The Presbytery should exercise its ongoing oversight essentially through the minister, whether local parish minister or interim moderator, and through the Session.
(F) Lay Moderators and Communion (regulations 132, 346)
In cases where the Moderator is an elder, the Presbytery or higher court may, if it so desires, authorise such an elder to administer communion during the tenure of office, and shall ensure that such a moderator receives assistance and training as required.
(Note: The 1993 Assembly resolution also made provision for a 'higher court' to make the same authorisation.)
This regulation makes provision for authorisation of lay moderators to lead communion, but does not make it mandatory. The words 'may if it so desires' indicate that the discretionary power remains with the Presbytery or higher court.
Some lay moderators may prefer not to administer communion, and may wish to ask an ordained colleague to lead communion on their behalf. That remains their choice. In the same way, an ordained moderator has always been free to ask another minister to preach the Word or to lead communion.
The narrow context provided for in this regulation is only that of the worship life of a Presbytery, Synod, or Assembly, or-conceivably-a formal moderatorial service in some parish setting. It is not authorisation generally, but only in the context of moderatorial duties. It is authorisation only for 'during the tenure of office'. If such a lay moderator is later to lead communion in the normal context of a parish, all the due processes of nomination, training, and authorisation must be observed, as with any other authorised elder.

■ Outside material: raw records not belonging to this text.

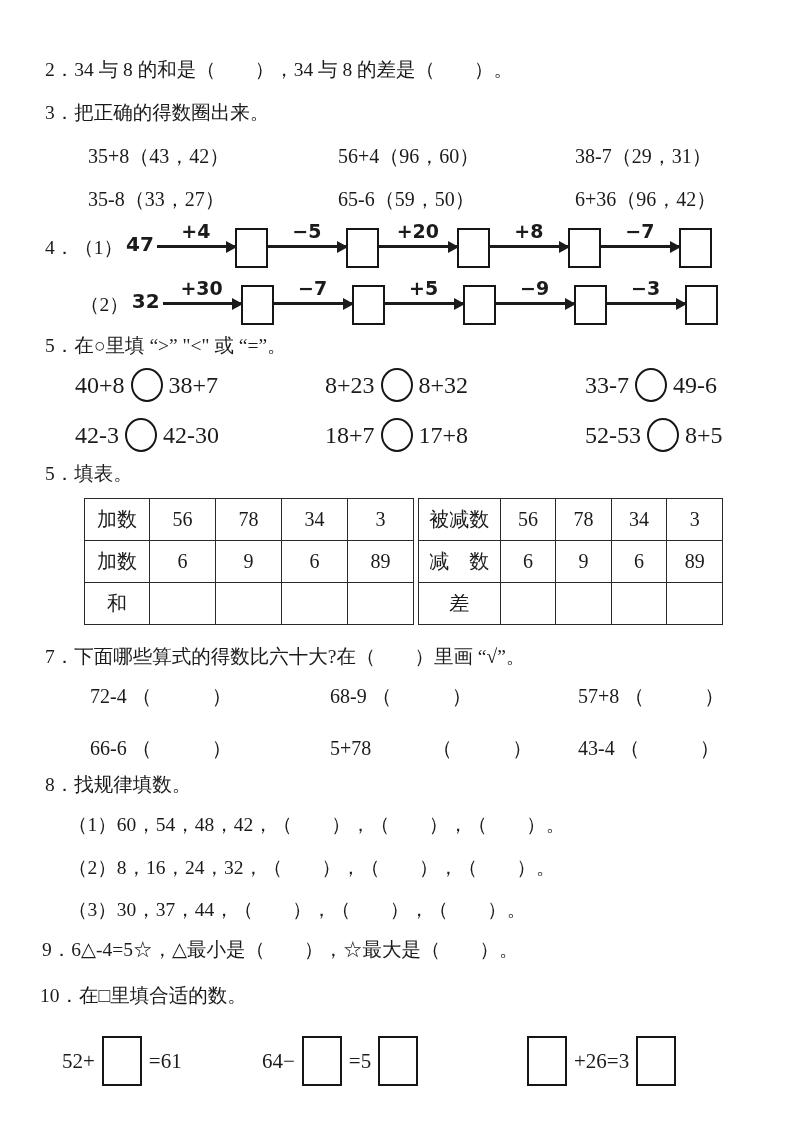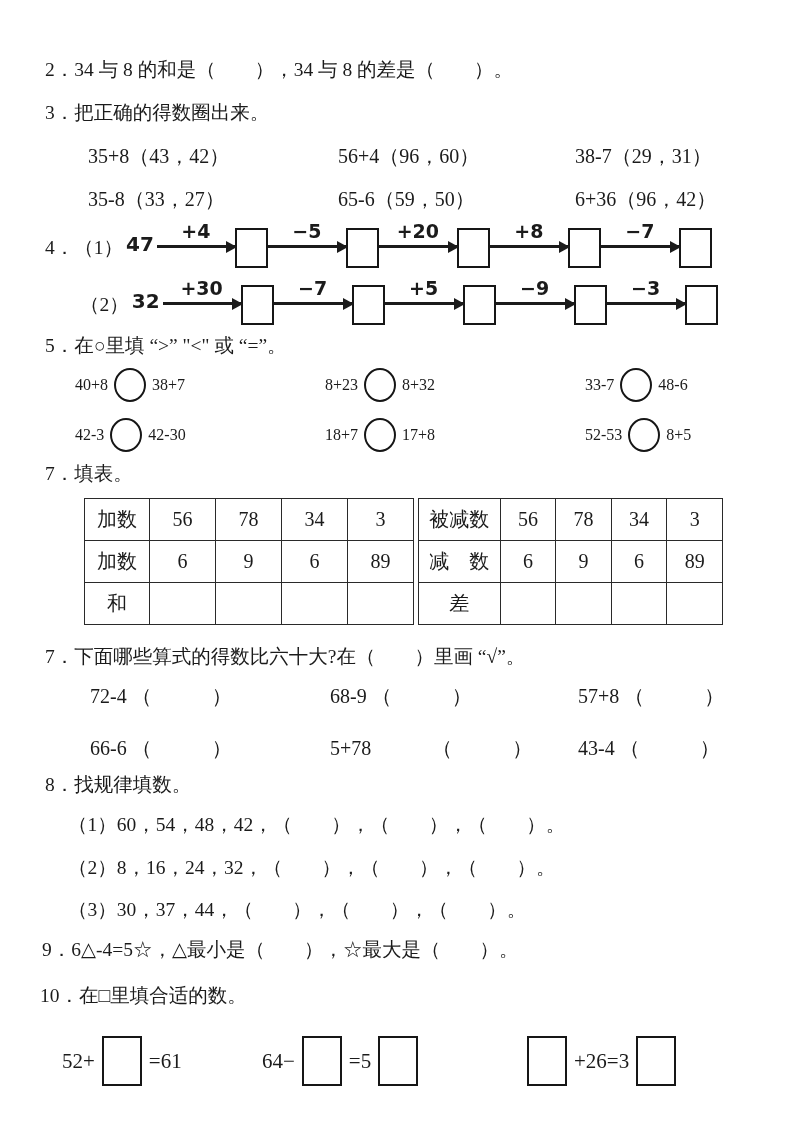--- a/index.html
+++ b/index.html
@@ -21,7 +21,7 @@
     border-left:11px solid #1b1b1b;border-top:6px solid transparent;border-bottom:6px solid transparent;}
   .chain-box{width:29px;height:36px;border:2.5px solid #161616;margin-top:7px;flex:none;background:#fff;}
   
-  .cmp-cell{position:absolute;display:flex;align-items:center;font-size:16px;}
+  .cmp-cell{position:absolute;display:flex;align-items:center;font-size:24px;}
   .circle{width:28px;height:30px;border:2.6px solid #161616;border-radius:50%;margin:0 6px;flex:none;background:#fff;}
   
   .fill-table{position:absolute;border-collapse:collapse;}

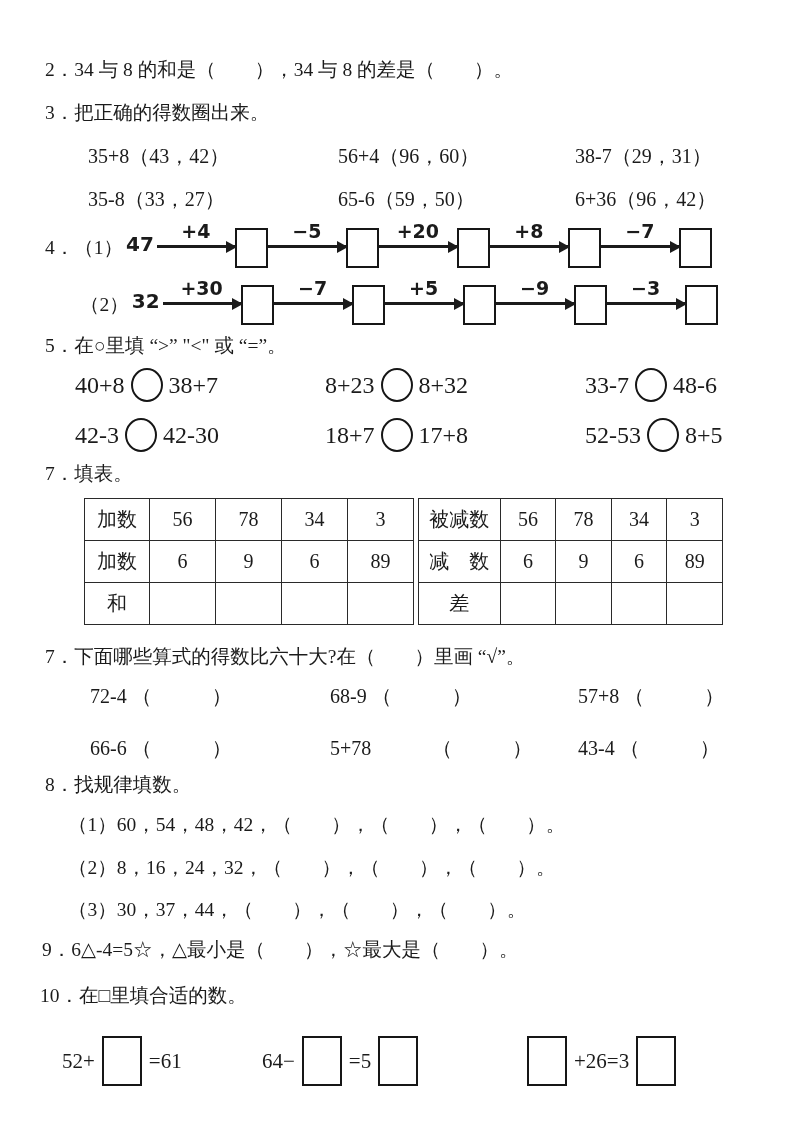--- a/index.html
+++ b/index.html
@@ -126,7 +126,7 @@
   <div class="cmp-cell" style="top:368px;left:585px;">
     <span>33-7</span>
     <span class="circle"></span>
-    <span>48-6</span>
+    <span>49-6</span>
   </div>
   <div class="cmp-cell" style="top:418px;left:75px;">
     <span>42-3</span>

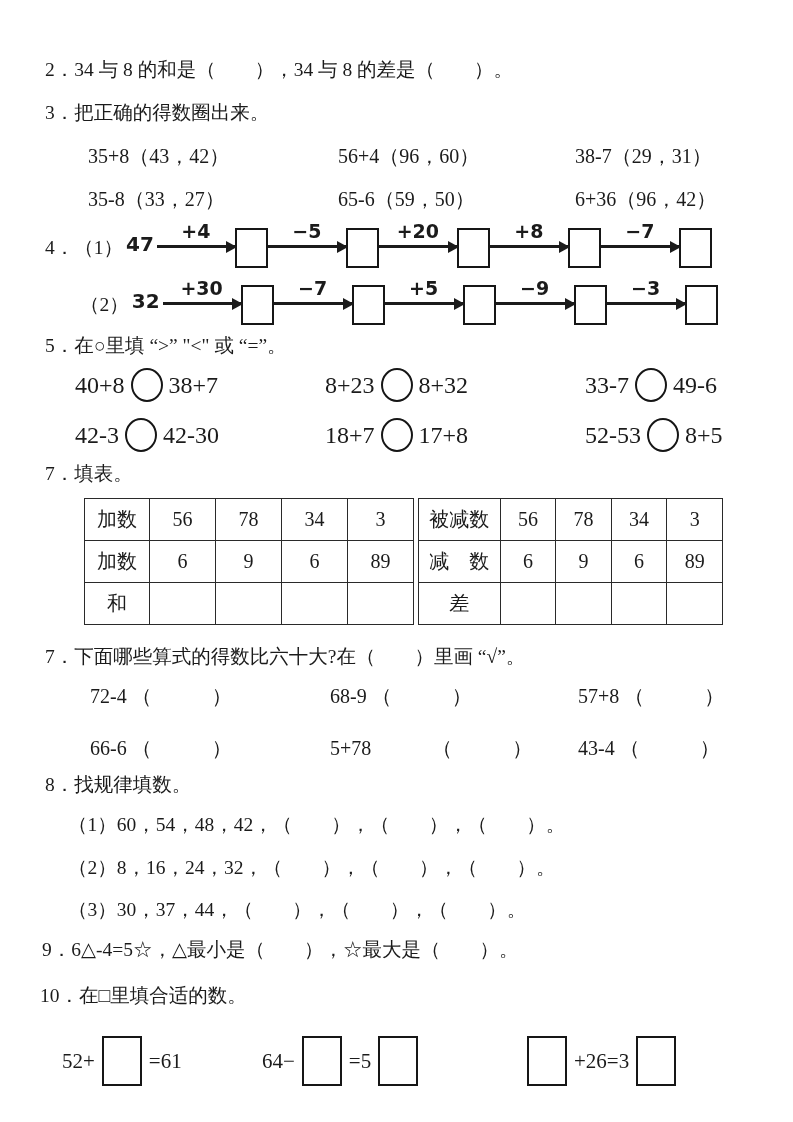--- a/index.html
+++ b/index.html
@@ -144,7 +144,7 @@
     <span>8+5</span>
   </div>
 
-  <div class="line" style="top:462px;left:45px;">7．填表。</div>
+  <div class="line" style="top:462px;left:45px;">5．填表。</div>
   <table class="fill-table t-add" style="top:498px;left:84px;">
     <tbody>
         <tr>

The provision for lay moderators to lead Presbytery or Assembly communion services has nothing to do with necessity. It is rather a different application of the basic principle, affirmed by successive Assemblies, that there is no valid theological or biblical basis for prohibiting lay administration of communion. In 1988, it was reported to Assembly that the basic biblical pattern of celebrating communion was that the natural leader of the community or gathering would normally preside. In a Presbytery or Assembly the natural leader of the community is the moderator.
The Act of Modification states that the essential Reformed principles are that communion should always be celebrated in the context of the preached Word, and with all due reverence and order. Neither of these Reformed principles are compromised by a lay moderator leading communion. The Word would always be preached, and there would always be due reverence.
It must be emphasised that in no case should the leadership of communion ever be seen as a mark of special status or privilege. It is, to quote another section of the regulations (E4(d), above), always but a 'servant role', to be exercised 'in humility'. In giving permission for a lay moderator to administer communion, a higher court is not conferring an honour, but rather expressing trust, and freeing their chosen leader to make a contribution in all aspects of their corporate life of worship, fellowship, and business.